--- START ---
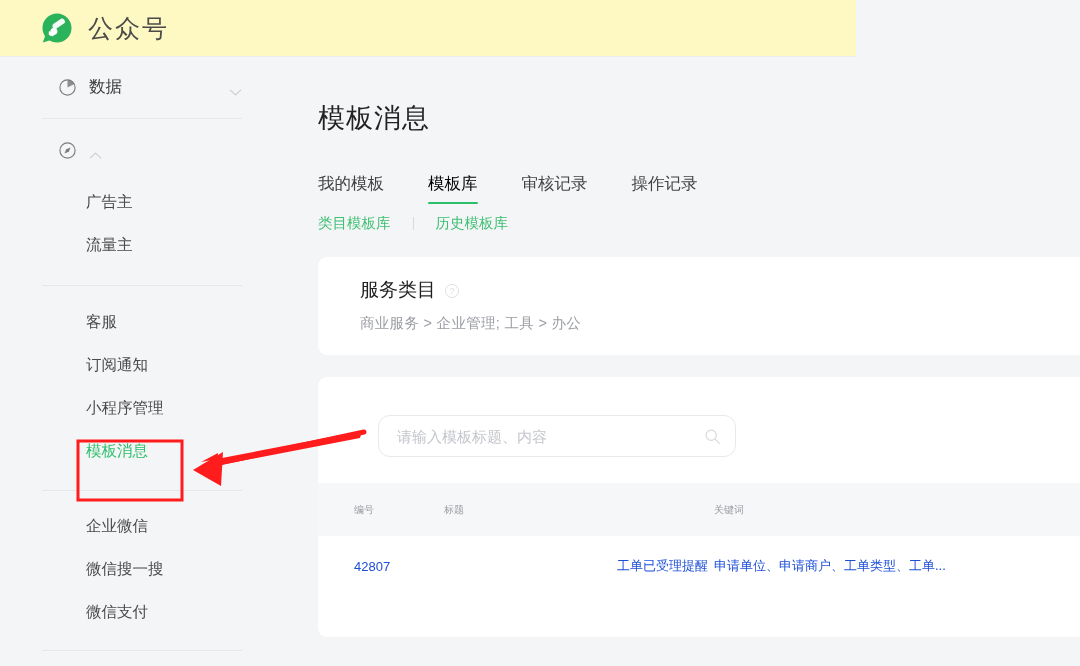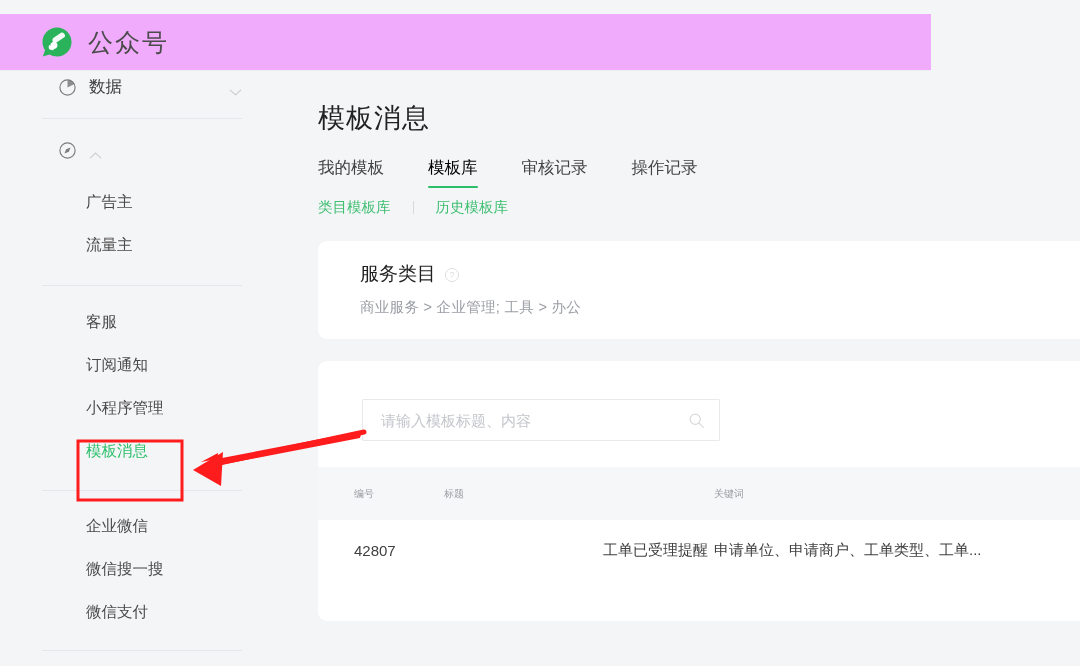--- a/index.html
+++ b/index.html
@@ -17,9 +17,9 @@
 
   
   .topbar {
-    position: absolute; left: 0; top: 14px;
-    width: 931px; height: 56px;
-    background: #f0abfc;
+    position: absolute; left: 0; top: 0;
+    width: 856px; height: 56px;
+    background: #fef9c3;
     display: flex; align-items: center;
     box-shadow: 0 1px 0 rgba(0,0,0,0.03);
     z-index: 5;

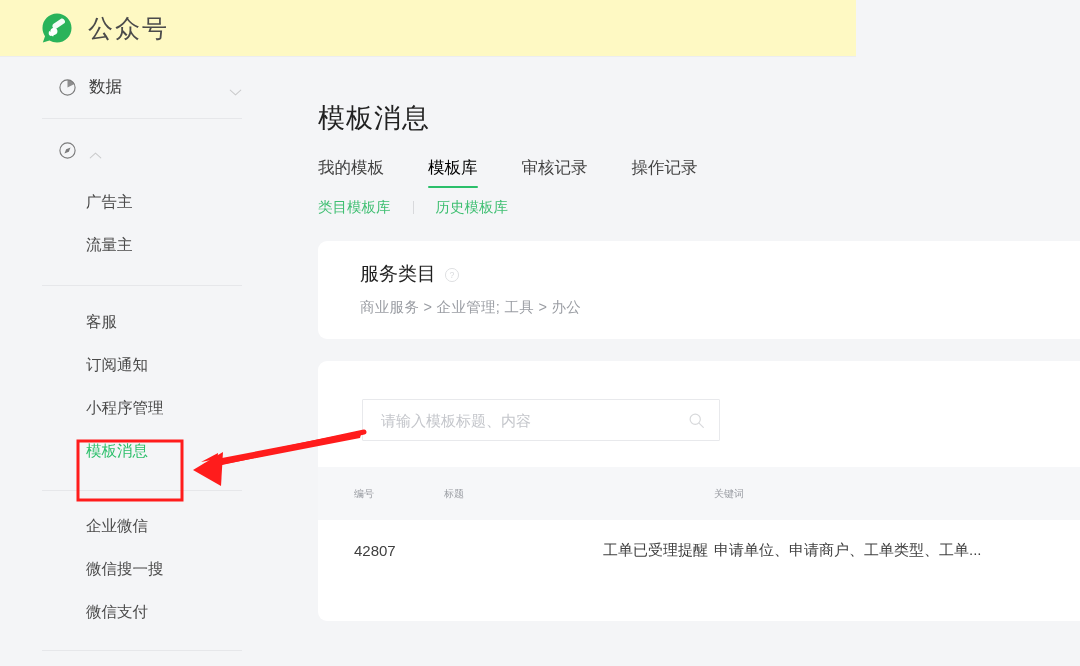--- a/index.html
+++ b/index.html
@@ -87,7 +87,7 @@
   }
 
   .tabs {
-    margin: 18px 0 0 38px;
+    margin: 34px 0 0 38px;
     display: flex; align-items: flex-end;
     height: 34px;
   }

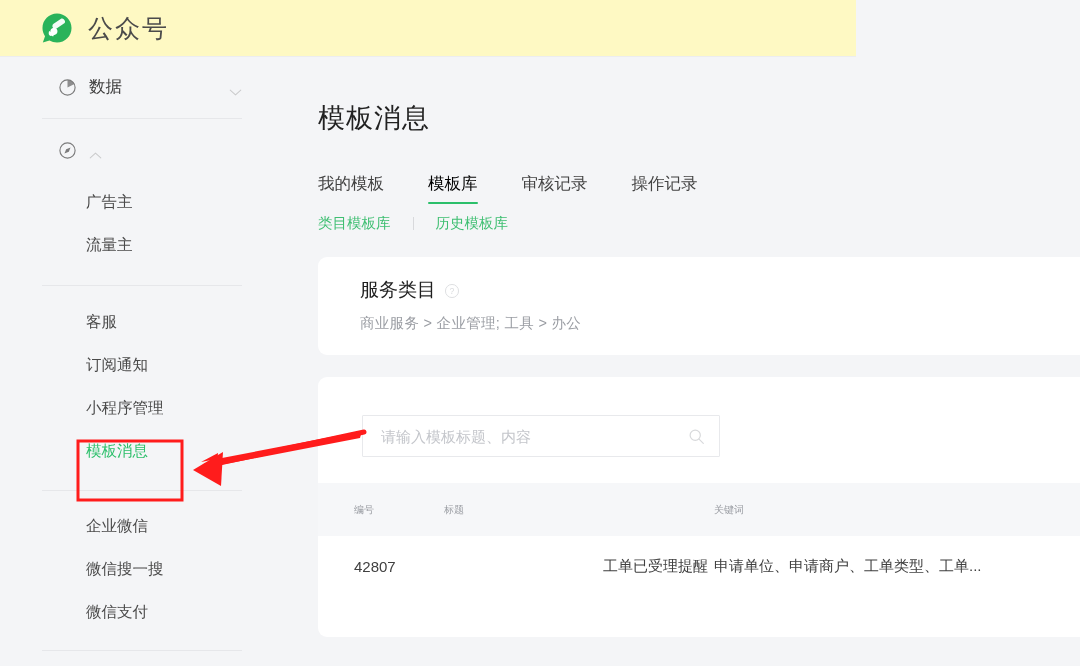--- a/index.html
+++ b/index.html
@@ -151,10 +151,11 @@
   .search-box {
     width: 358px; height: 42px;
     border: 1px solid #e8e9ec;
-    border-radius: 1px;
+    border-radius: 12px;
     display: flex; align-items: center;
     padding: 0 14px 0 18px;
     background: #fff;
+    margin-left: 16px;
   }
   .search-input {
     flex: 1; border: 0; outline: 0;

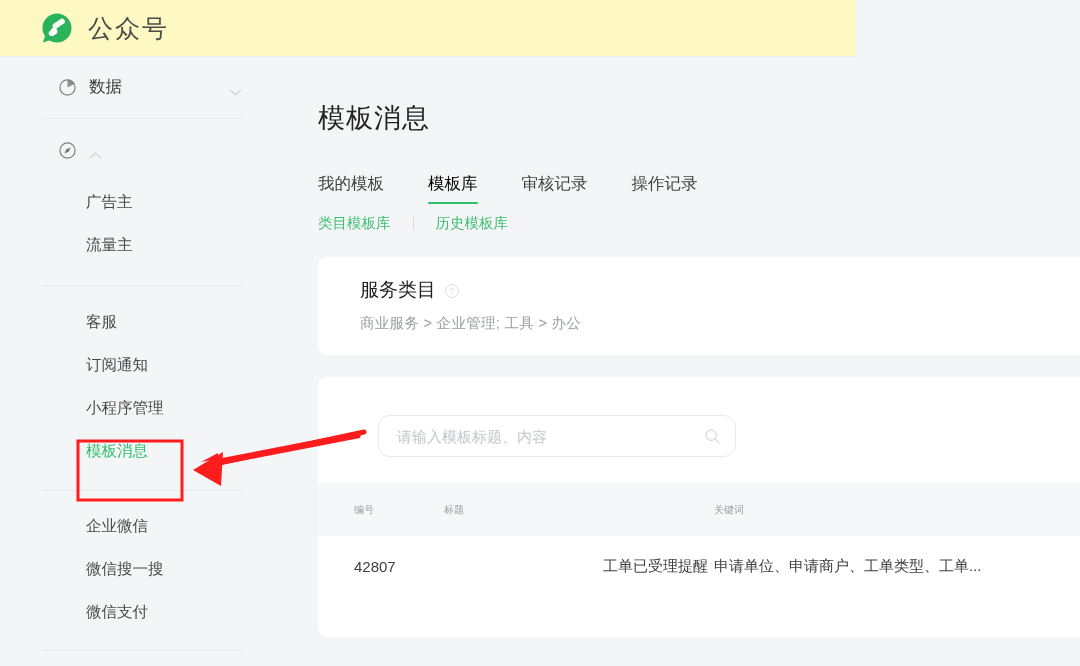--- a/index.html
+++ b/index.html
@@ -181,8 +181,8 @@
     padding-left: 0;
   }
   table.tpl-table td {
-    font-size: 15px;
-    color: #404040;
+    font-size: 13px;
+    color: #1d4ed8;
     height: 60px;
     padding-left: 0;
     white-space: nowrap;

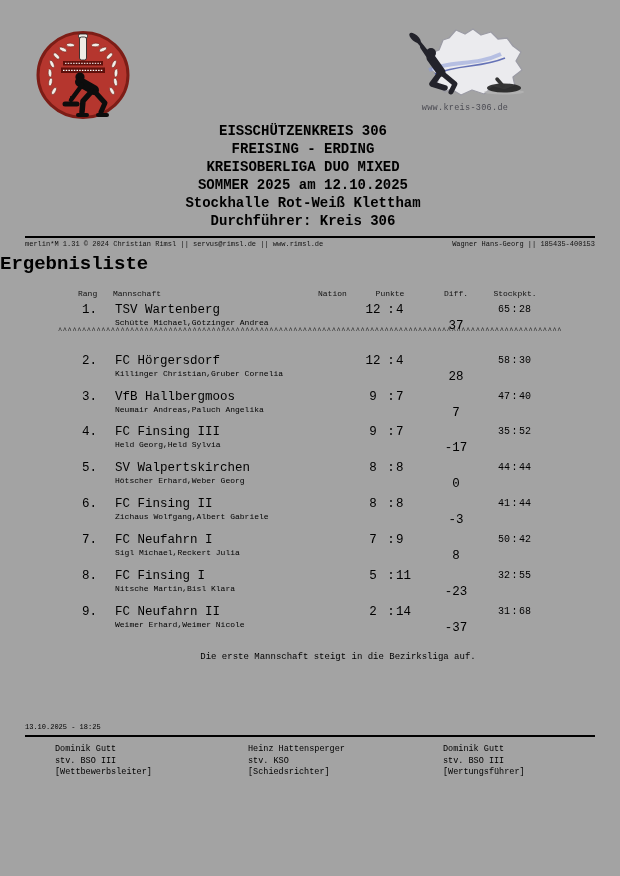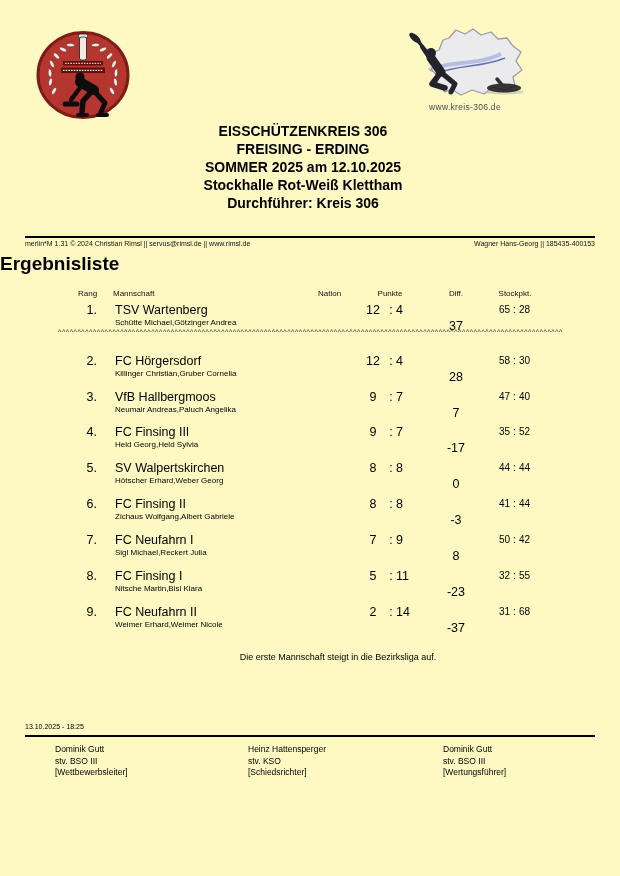--- a/index.html
+++ b/index.html
@@ -4,8 +4,8 @@
 <style>
   html,body { margin:0; padding:0; background:#fff; }
   .page {
-    position:relative; width:620px; height:876px; background:#fef9c3;
-    font-family:Liberation Sans, sans-serif; color:#000; overflow:hidden;
+    position:relative; width:620px; height:876px; background:#a3a3a3;
+    font-family:Liberation Mono, monospace; color:#000; overflow:hidden;
   }
   .abs { position:absolute; }
 

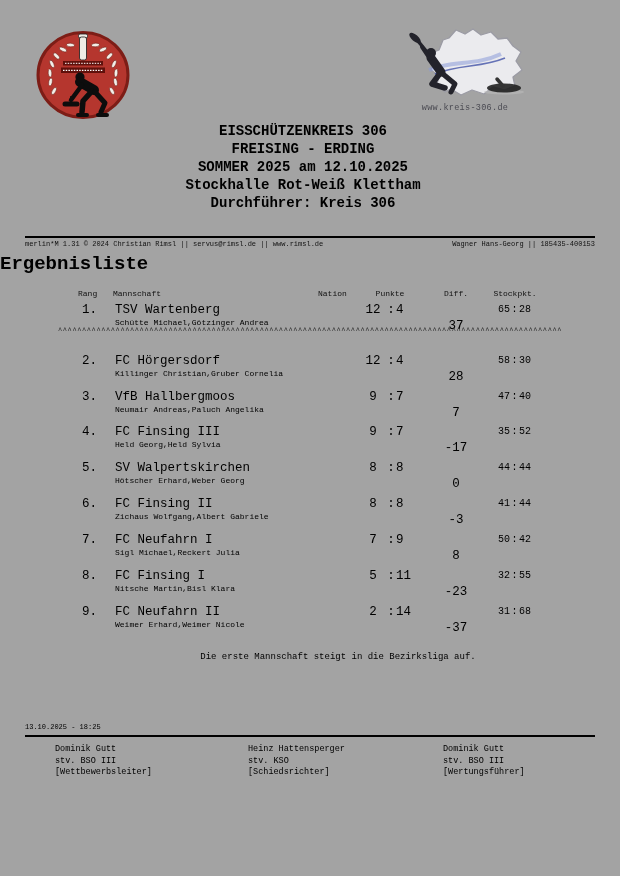--- a/index.html
+++ b/index.html
@@ -129,6 +129,7 @@
   <div class="abs header-block">
     <div>EISSCHÜTZENKREIS 306</div>
     <div>FREISING - ERDING</div>
+    <div>KREISOBERLIGA DUO MIXED</div>
     <div>SOMMER 2025 am 12.10.2025</div>
     <div>Stockhalle Rot-Weiß Klettham</div>
     <div>Durchführer: Kreis 306</div>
--- END ---
-- Required action --
For the string "Liberation", count the lines of the preceding listing in which it appears, and report the count alone.

-- Written answer --
2